Дюпон жестом подозвал к себе Грегуара и Нгаму.

— Эти двое будут моими старшими офицерами, — объявил он. — Орлов возглавит оперативные части. Нгама возьмёт на себя внутреннюю безопасность и организацию специальных подразделений.

Он смотрел на них твёрдо, без тени сомнения. Потому что знал: именно на этих людях будет держаться всё. И если они падут — падёт всё сопротивление.

Когда слова Дюпона стихли, на мгновение в комнате повисла тяжёлая, глухая тишина, в которой слышно было, как скрипит дерево под старым полом, как тихо потрескивают карты от налипшей на них пыли и старого клея. И в этой тишине, среди людей, переживших крушение страны, зародилось нечто новое — не восторженное воодушевление, не громкая клятва, а молчаливая, твердая решимость, выточенная болью, потерями, пониманием, что другого пути у них больше нет.

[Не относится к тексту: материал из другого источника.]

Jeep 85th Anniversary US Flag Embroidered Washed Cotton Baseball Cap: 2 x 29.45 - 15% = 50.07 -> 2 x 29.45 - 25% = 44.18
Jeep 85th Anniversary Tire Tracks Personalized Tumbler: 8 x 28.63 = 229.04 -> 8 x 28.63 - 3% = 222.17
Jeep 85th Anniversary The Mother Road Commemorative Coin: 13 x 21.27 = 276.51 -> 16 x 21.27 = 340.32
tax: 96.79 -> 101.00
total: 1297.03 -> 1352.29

Офицеры встали. Они подошли ближе к столу, и каждый, один за другим, положил ладонь на старую, потрепанную карту, на которой выцветшими линиями были обозначены их земли, их города, их надежды. Не было произнесено ни одной торжественной речи. Не было поднятия флагов. Не было громких лозунгов. Только простое, тяжёлое действие — молчаливая присяга. Присяга земле, которая ещё дышала под пеплом разрушения. Присяга тем, кто уже лежал в безымянных могилах вдоль пыльных дорог. Присяга тем детям, которые, быть может, когда-нибудь снова будут петь в золотых полях Флёр-дю-Солей.

Так было создано ядро сопротивления.

И в тот вечер, когда над Виль-Роше загорелись первые звёзды, тусклые, едва различимые сквозь пыль и гарь, в этом городе родилась новая армия — малая, израненная, но несломленная. Вместе с ней родилась надежда.

ГЛАВА 9

Пыль висела над дорогой густыми слоями, сквозь которые едва проглядывали обгоревшие скелеты автомобилей, разбитые блокпосты и тела, застывшие в неправильных позах.

Солнце било в выцветшую ткань навесов, раскаляло шлемы и стволы автоматов, и над всем этим стояла глухая, вязкая тишина, в которой уже не было ни военного азарта, ни гордости победителей — только усталость, горечь и пустота.

Молодой солдат по имени Чима сидел на груде кирпичей у обочины, держа автомат между коленями, и смотрел на горизонт, за которым скрывался Мон-Дьё — город, который ещё недавно казался ему сердцем их борьбы, а теперь стал символом чего-то иного, страшного и непонятного. Он вспоминал, как всего несколько недель назад стоял на плацу среди других новобранцев, слушал оглушающие речи офицеров о свободе, о справедливости, о необходимости очистить страну от гнили старого режима. Верил в это тогда, как верят все молодые люди: слепо, яростно, без вопросов. Но сегодня утром, когда на блокпост привезли тела жандармов, убитых в последней стычке, он впервые увидел, кого они действительно убивают. На их лицах — в застывших, изуродованных чертах — увидел не врагов, не захватчиков, не предателей. Он увидел людей, таких же, как он. Тех, кто когда-то тоже клялся защищать эту землю. И в груди Чимы что-то сломалось — не с грохотом, не с криком, а тихо. Солдат медленно опустил голову на руки и сидел так долго, пока солнце не начало клониться к закату. В его сердце больше не было ни злобы, ни страха. Только глухая, безысходная боль. И непонимание — за что, ради кого они проливают эту кровь.